> _Version difference data_:
* * *

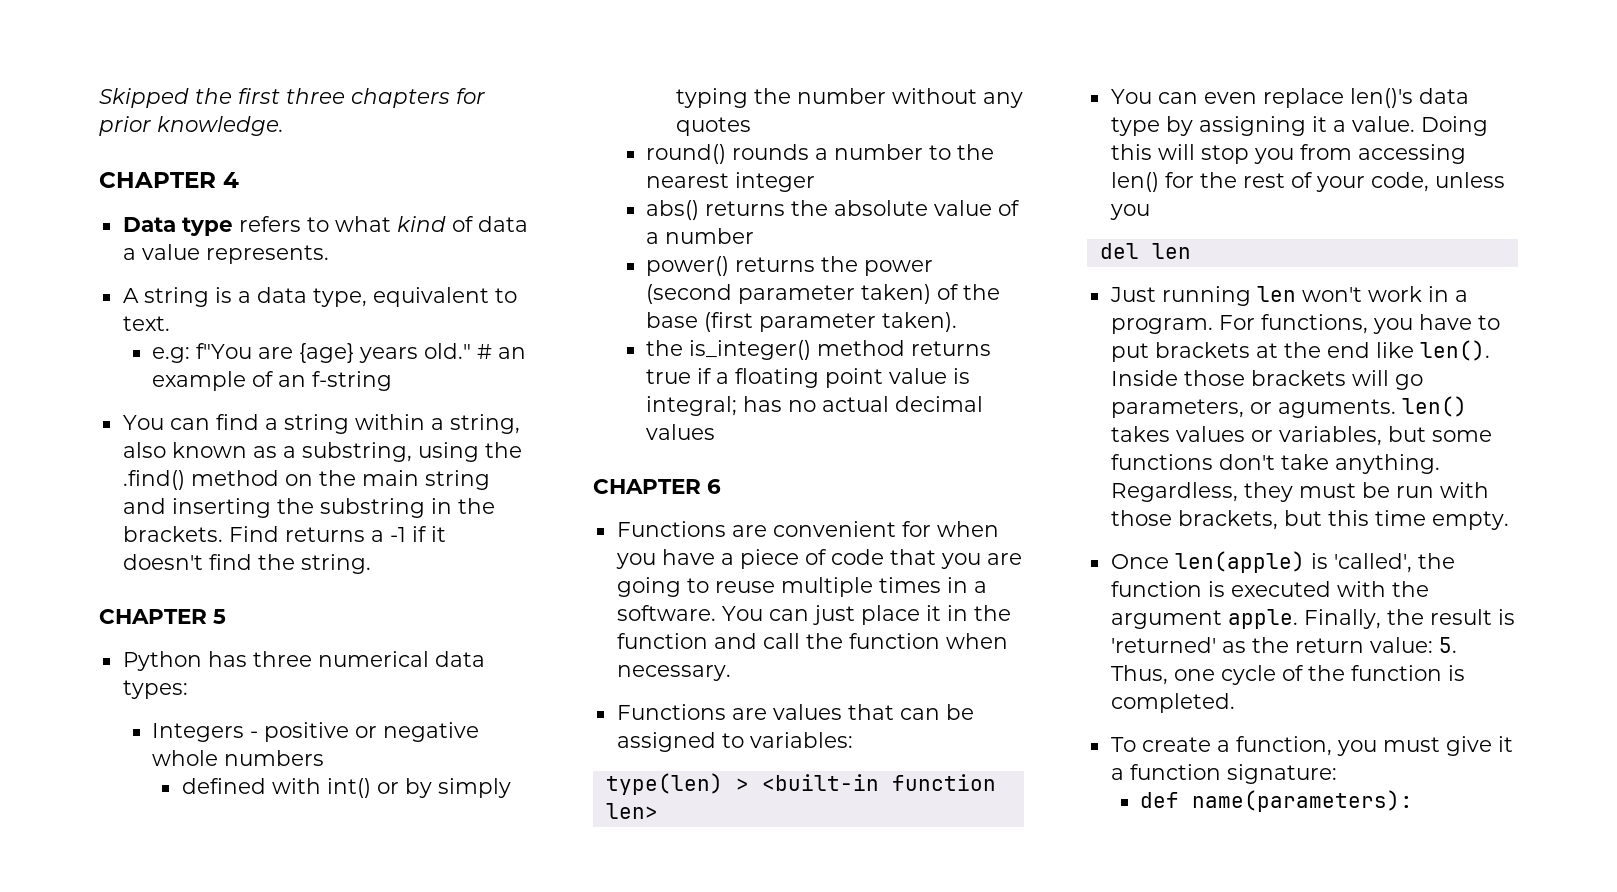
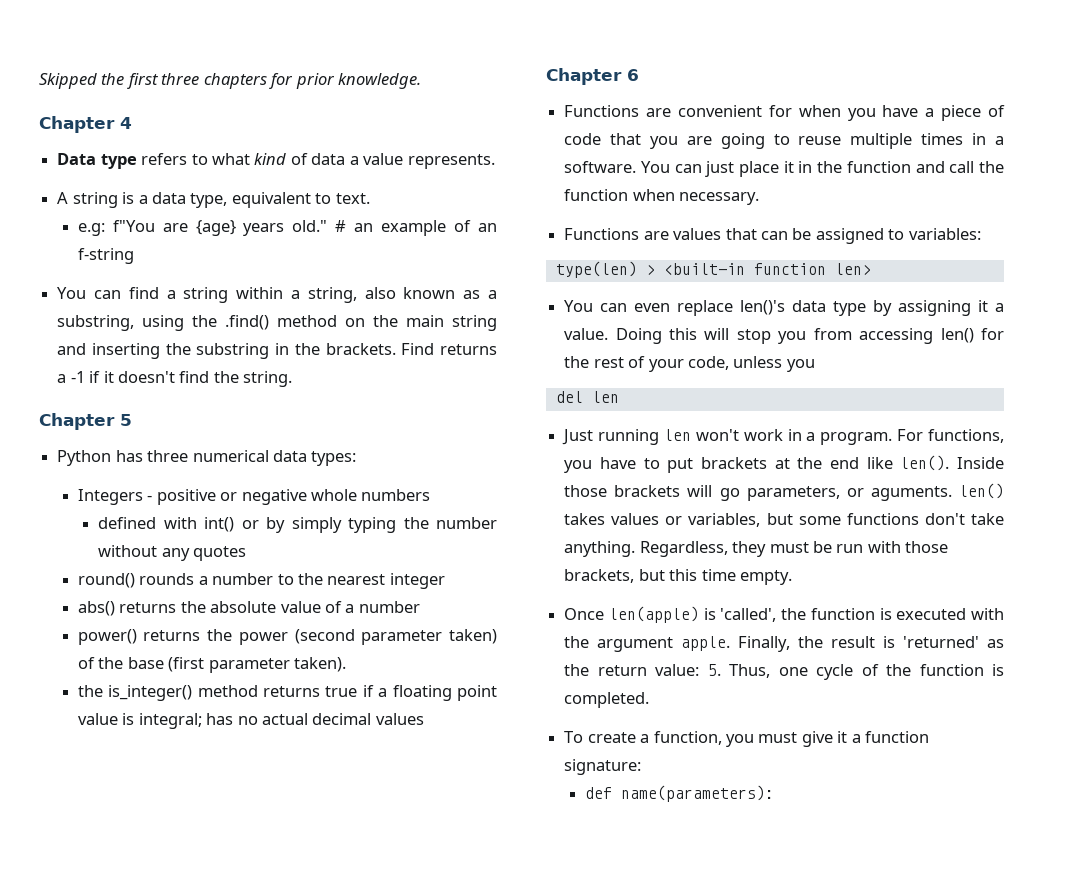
[99,172,216,188] CHAPTER -> [39,116,115,133] Chapter
[99,609,207,624] CHAPTER -> [39,413,115,430] Chapter
[593,479,701,494] CHAPTER -> [546,68,622,85] Chapter

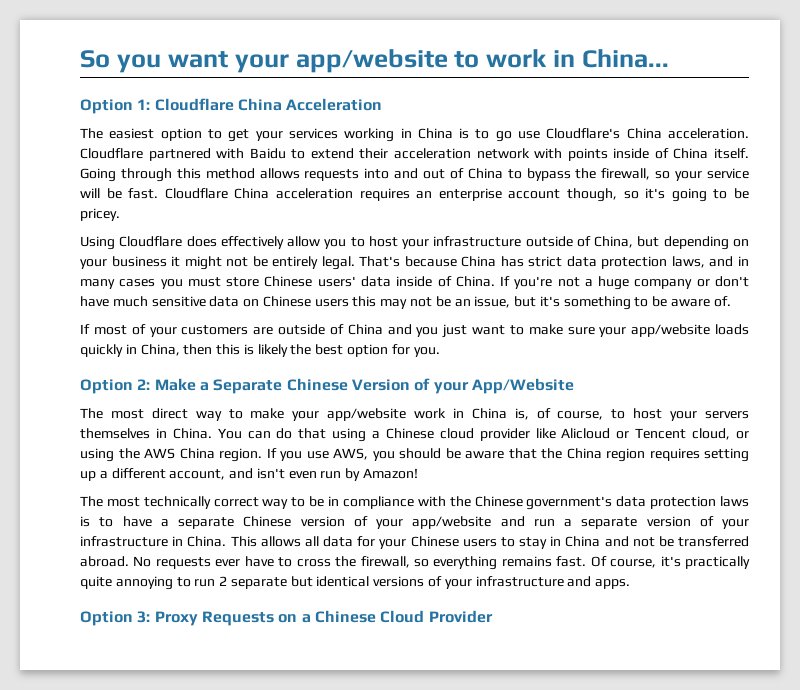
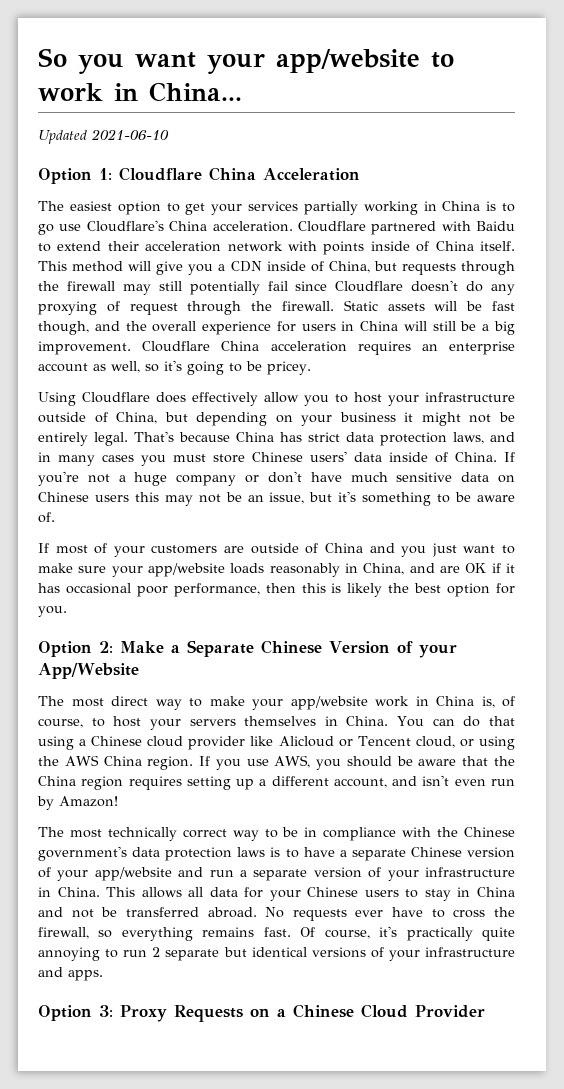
(670, 58) none -> [38,129,169,144] // Updated 2021-06-10
(338, 133) none -> [303,201,358,215] partially
[80,168,749,182] [80,188,159,199] Going through this method allows requests into and out of China to bypass the firewall, so your service will be fast. -> [38,261,515,275] [38,280,515,295] [38,300,515,315] [38,321,515,335] [38,341,131,355] This method will give you a CDN inside of China, but requests through the firewall may still potentially fail since Cloudflare doesn't do any proxying of request through the firewall. Static assets will be fast though, and the overall experience for users in China will still be a big improvement.
[567,188,618,202] though, -> [93,361,140,373] as well,
[80,344,123,357] quickly -> [269,563,340,577] reasonably
(180, 350) none -> [409,563,515,573] [38,583,260,597] and are OK if it has occasional poor performance,

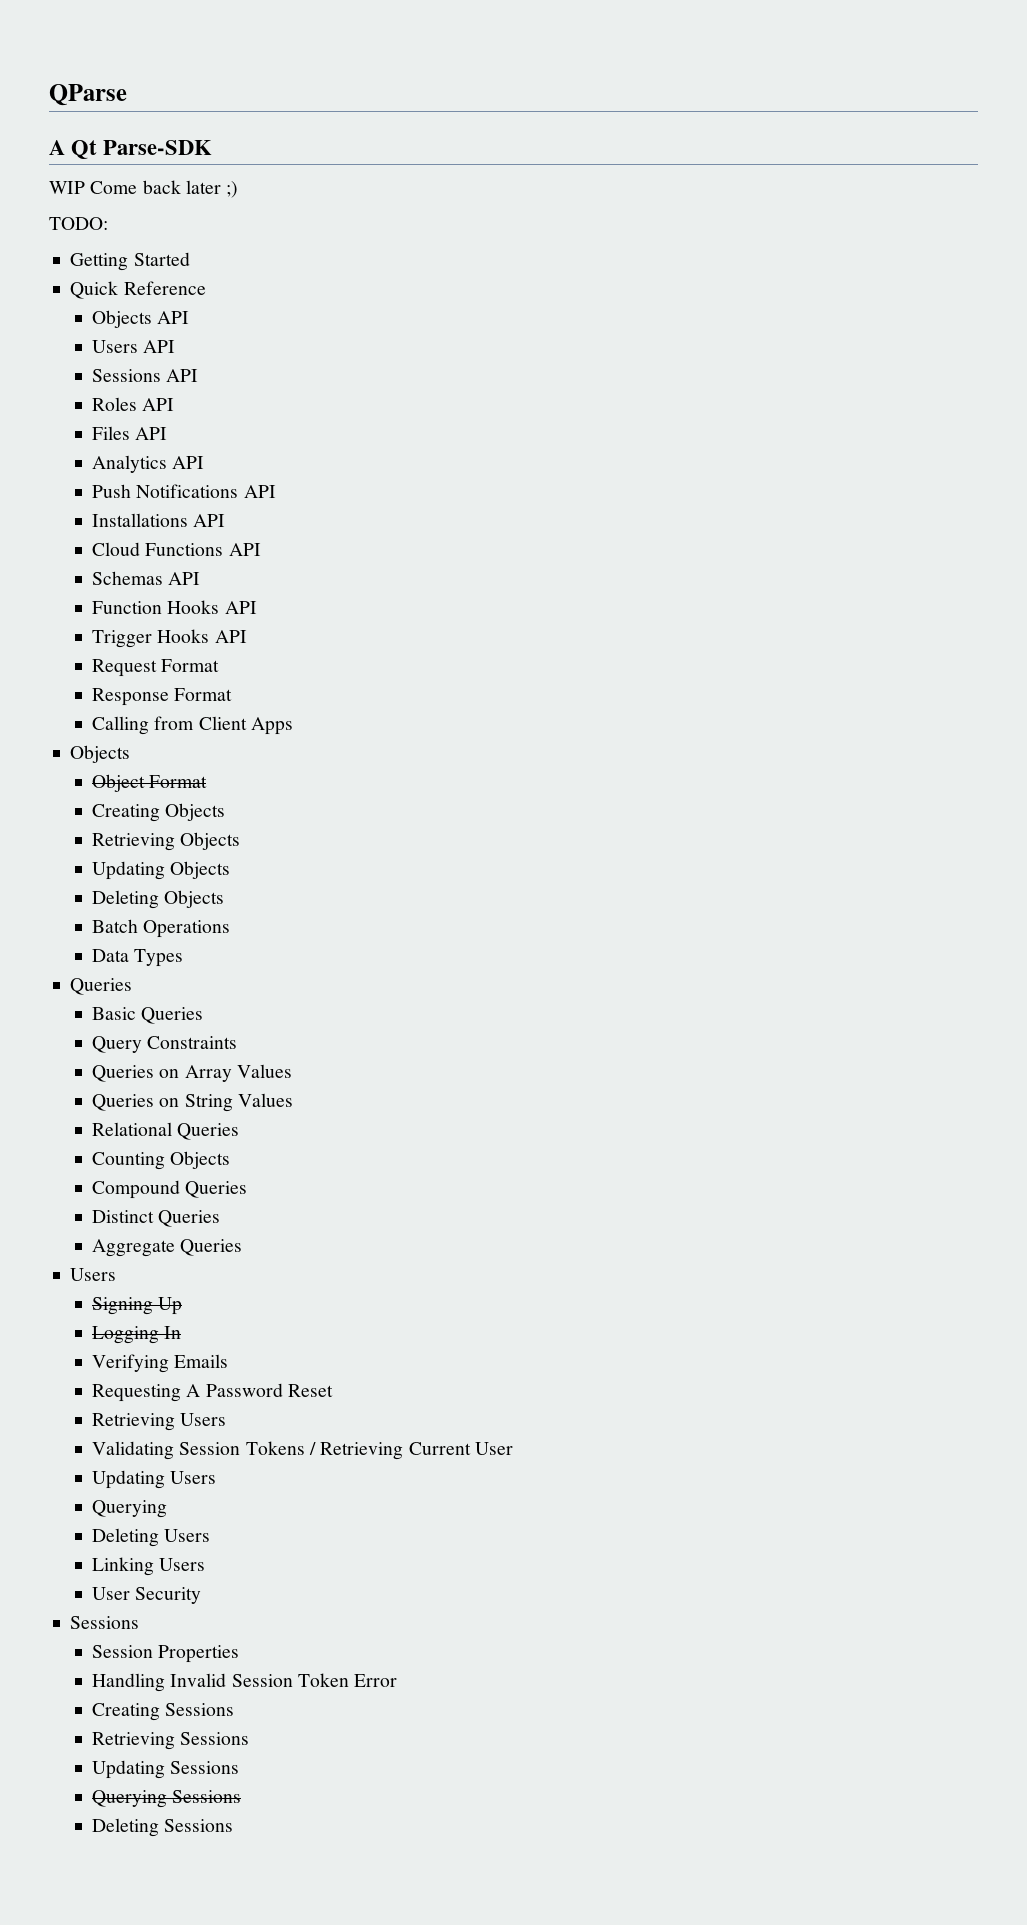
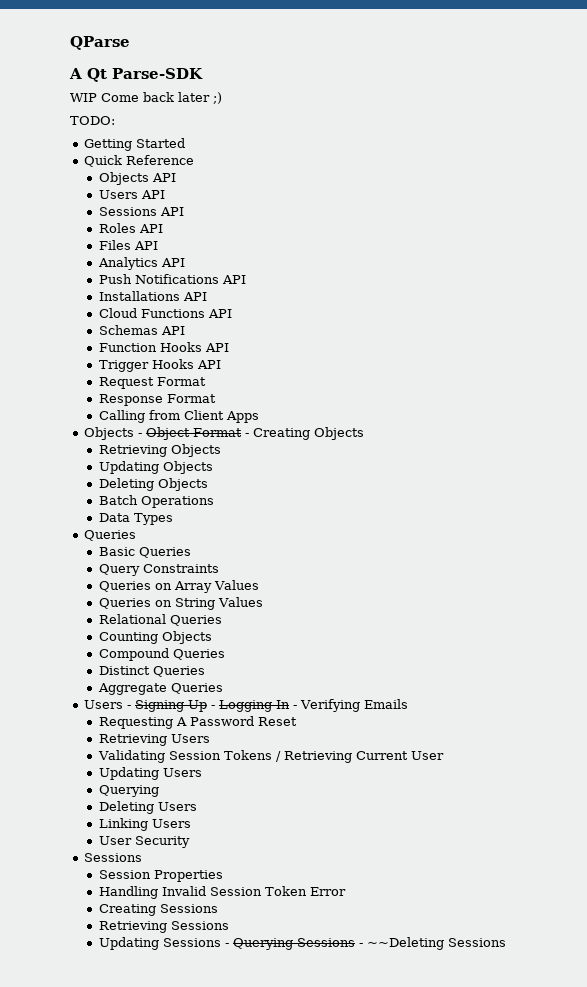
(131, 754) // -> [138,433,143,437] -
(208, 781) // -> [245,433,250,437] -
(117, 1274) // -> [127,705,132,709] -
(183, 1306) // -> [211,705,216,709] -
(182, 1332) // -> [293,705,298,709] -
(240, 1767) // -> [225,943,230,947] -
[92,1818,160,1837] // Deleting -> [359,937,445,950] - ~~Deleting

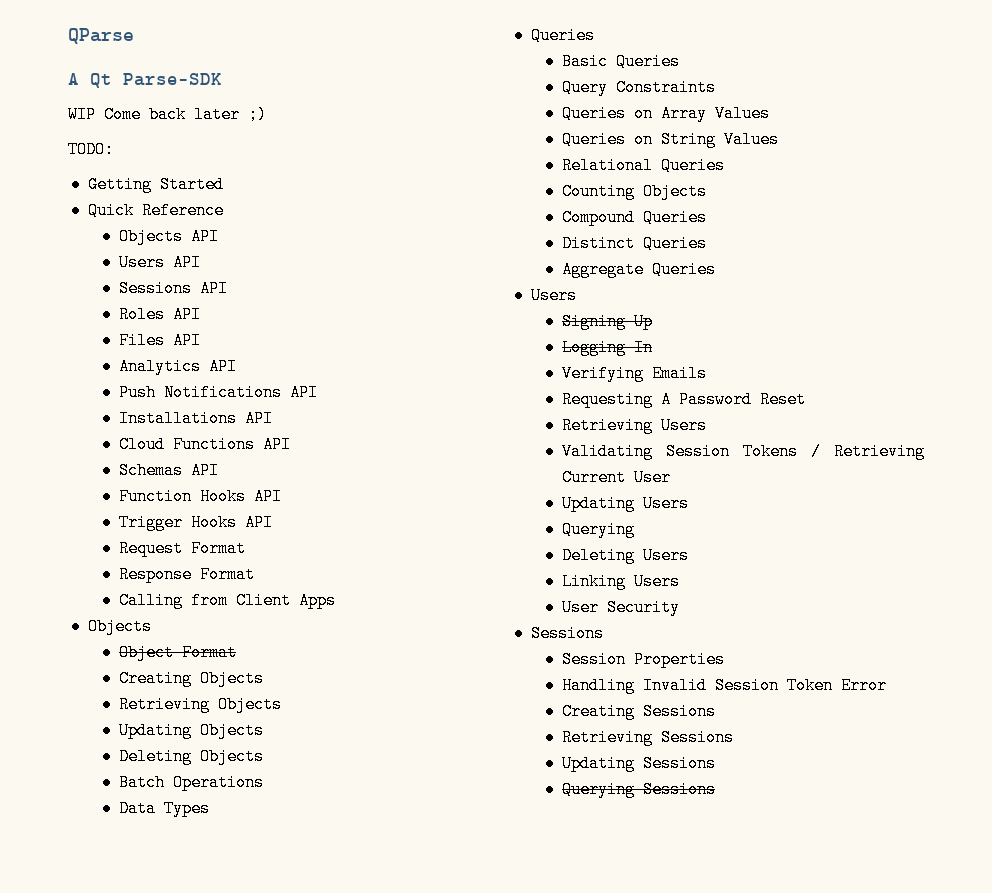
[138,433,143,437] - -> (152, 626) //
[245,433,250,437] - -> (237, 652) //
[127,705,132,709] - -> (577, 295) //
[211,705,216,709] - -> (653, 321) //
[293,705,298,709] - -> (653, 347) //
[225,943,230,947] - -> (716, 763) //
[359,937,507,950] - ~~Deleting Sessions -> (716, 789) none

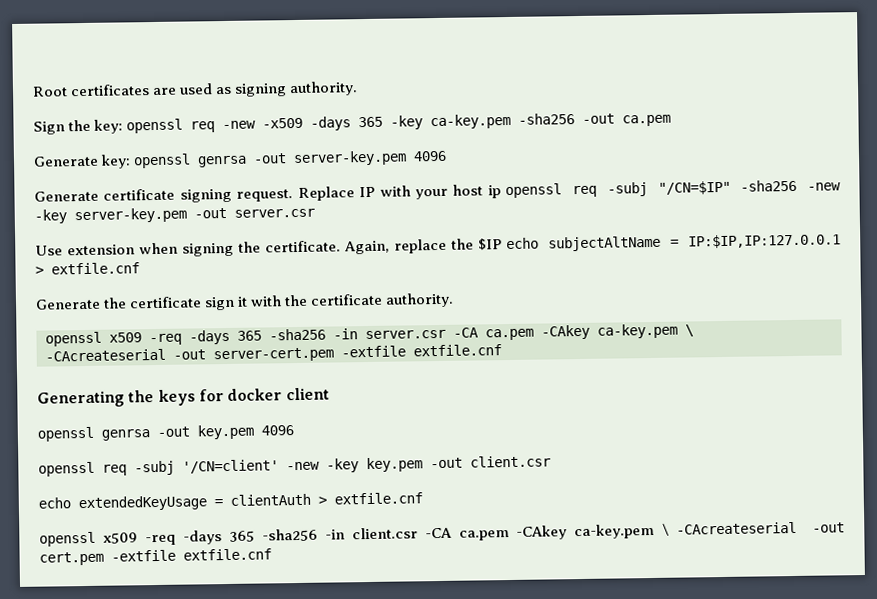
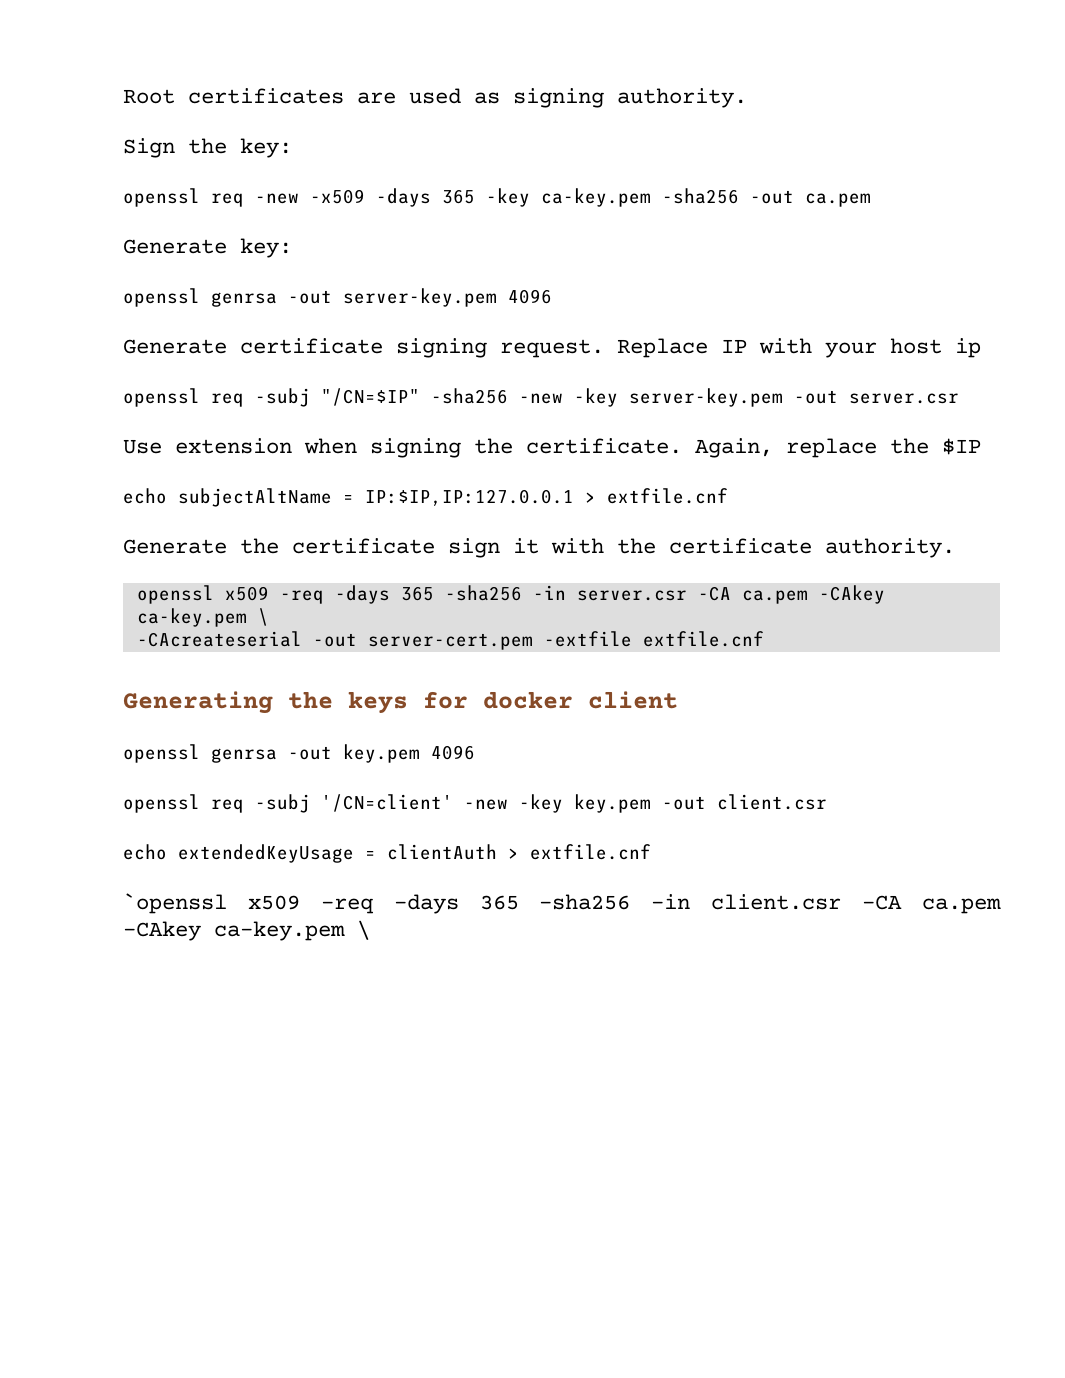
(124, 126) none -> (292, 148) //
(132, 161) none -> (292, 248) //
(501, 192) none -> (981, 348) //
(503, 244) none -> (981, 446) //
[39,531,96,547] openssl -> [123,893,227,914] `openssl
[676,521,845,535] [39,548,272,566] -CAcreateserial -out cert.pem -extfile extfile.cnf -> (370, 930) none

* * *

> _Your task_:
Every line in the entries above that has the word "Chapter" should be identified and copied.

> _Result_:
[99,172,216,188] CHAPTER -> [39,116,115,133] Chapter
[99,609,207,624] CHAPTER -> [39,413,115,430] Chapter
[593,479,701,494] CHAPTER -> [546,68,622,85] Chapter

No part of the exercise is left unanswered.